Had to search the web site a little to find this, so I thought I'd post it to make people's lives easier. The problem I see with the theory above is that: what ADSL/Cable connection could support 48 Mbps of data from the Macs? I think there would have to be an AWFUL LOT of Mac slaves to actually swamp a DS-3 connection. In fact, I bet it isn't even possible.

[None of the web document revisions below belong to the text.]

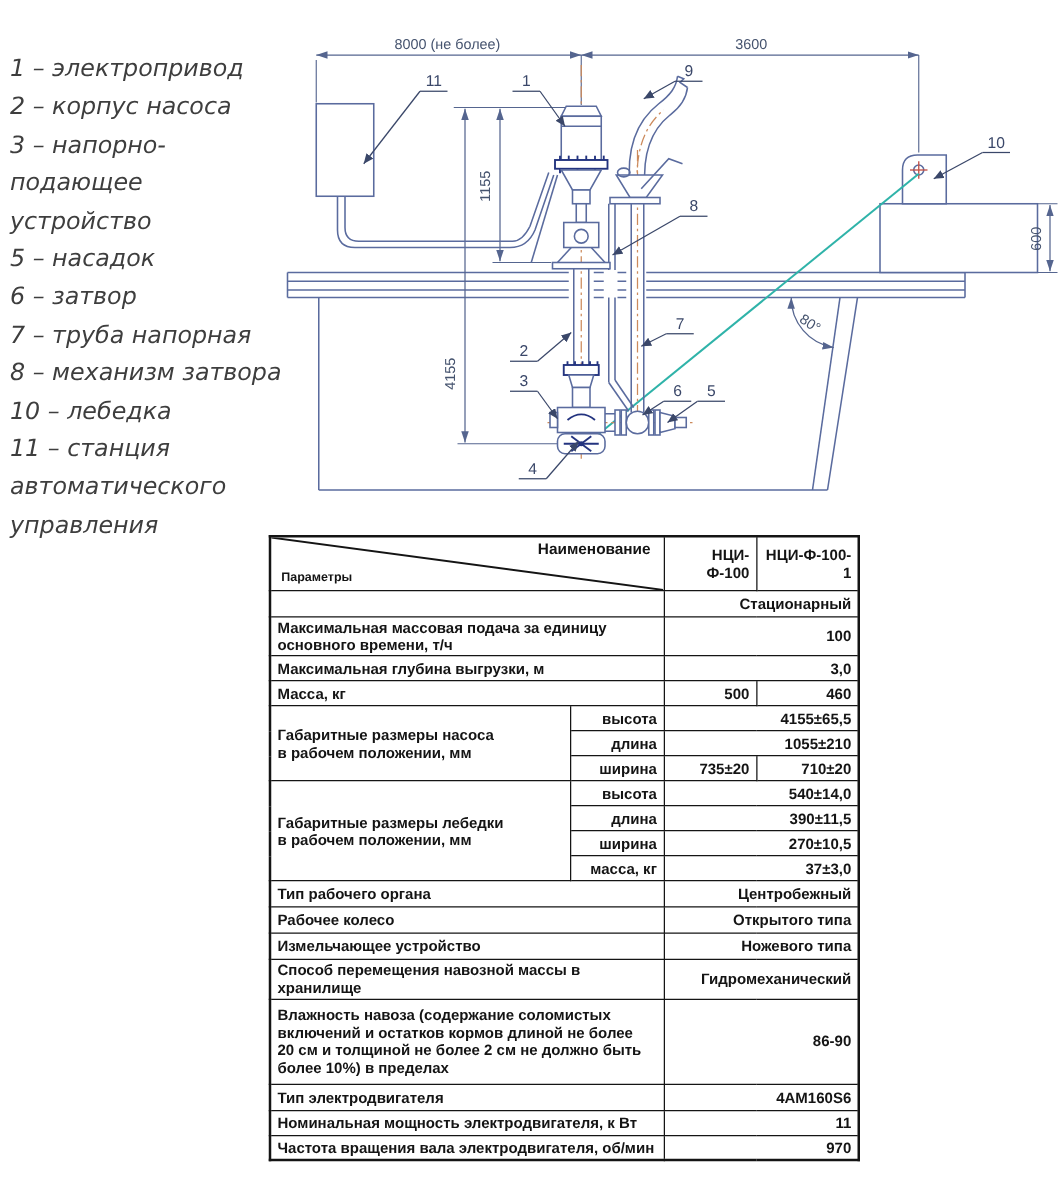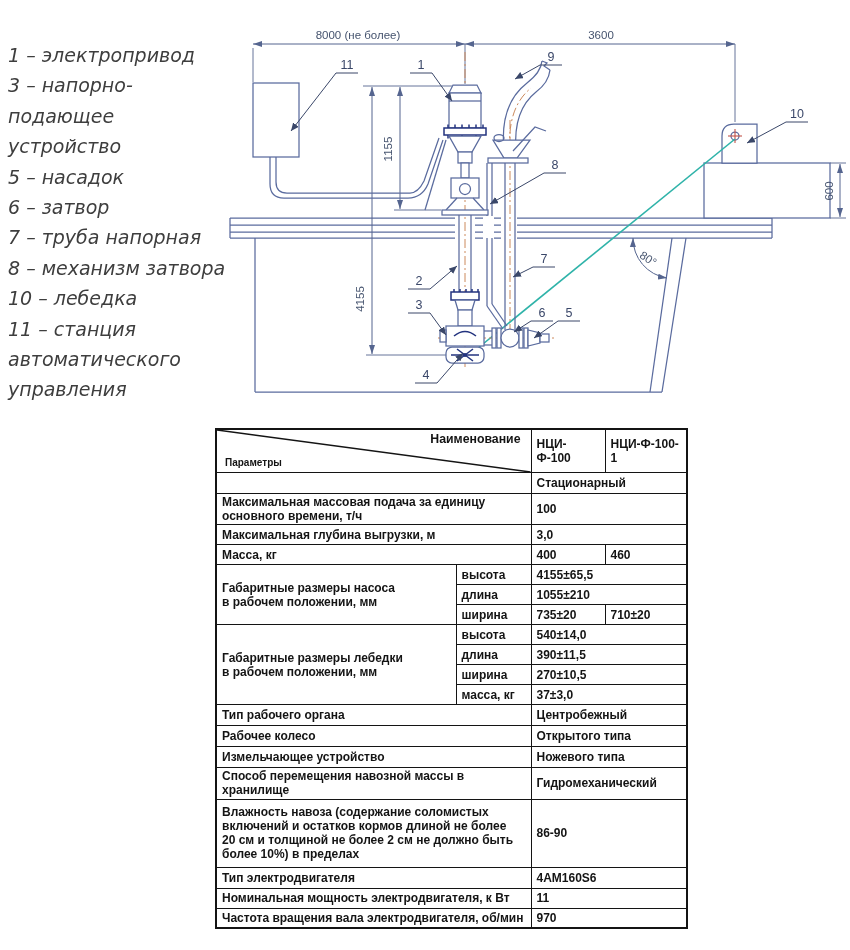--- a/index.html
+++ b/index.html
@@ -47,6 +47,7 @@
 
 <div class="legend">
   <div>1 – электропривод</div>
+  <div>2 – корпус насоса</div>
   <div>3 – напорно-подающее устройство</div>
   <div>5 – насадок</div>
   <div>6 – затвор</div>

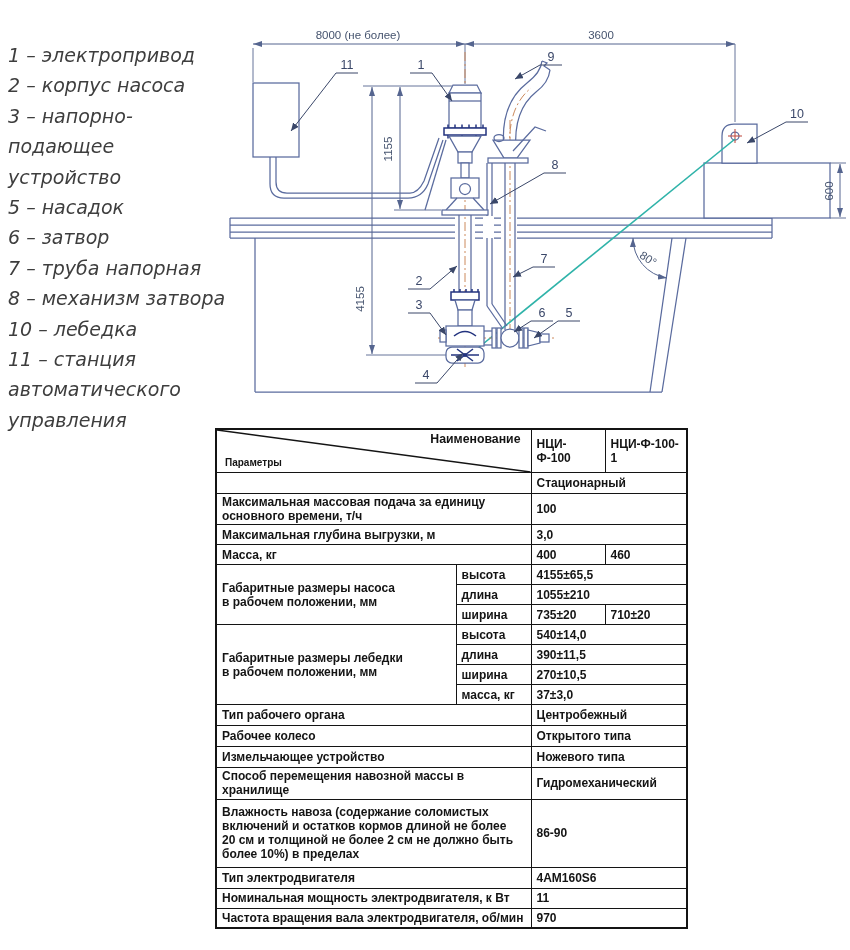--- a/index.html
+++ b/index.html
@@ -33,7 +33,7 @@
   table.spec{border-collapse:collapse;width:471px;border:2.4px solid #141414;table-layout:fixed}
   table.spec td{border:1.6px solid #141414;font-weight:bold;color:#141414;
                 font-size:12px;padding:1px 5px;line-height:1.18;vertical-align:middle}
-  td.c{text-align:left;padding:1px 2px}
+  td.c{text-align:right;padding:1px 2px}
   td.lbl{white-space:pre-line}
   .h40{height:40px}.h21{height:20px}.h22{height:21px}.h31{height:30px}.h70{height:68px}
   td.diag{position:relative;padding:0;height:40px}

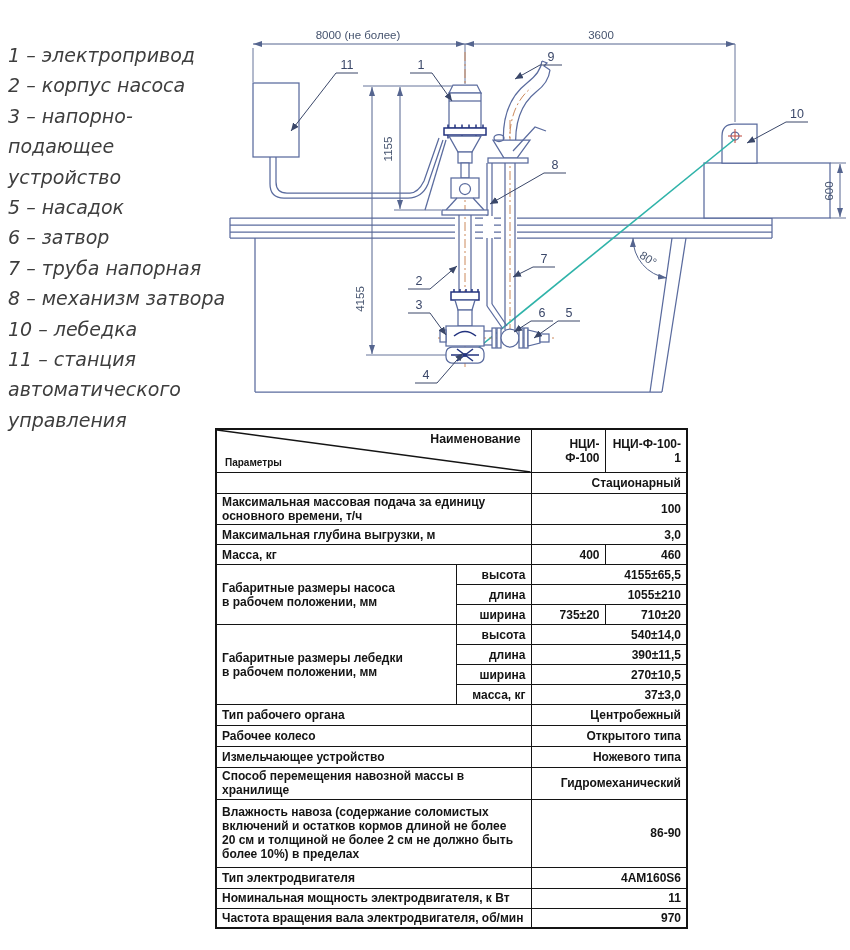--- a/index.html
+++ b/index.html
@@ -325,7 +325,7 @@
   </tr>
   <tr class="h21">
     <td class="lbl" colspan="2">Масса, кг</td>
-    <td class="c">400</td>
+    <td class="c">500</td>
     <td class="c">460</td>
   </tr>
   <tr class="h21">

CA-99-17 Denial-of-Service Tools
A new denial-of-service tool known as Tribe FloodNet 2K was released; a weakness in certain versions of MacOS allows intruders to use MacOS 9 as a "traffic amplifier."
Yes! First gangster rap, now ... script kiddie rap. It will bring the community together. Some will laugh at it, some will find it inspirational... Anyone that doesn't understand it can excluded.. Dodgin' beowulf clusters..
--- Where's my X.400 protocol decoder?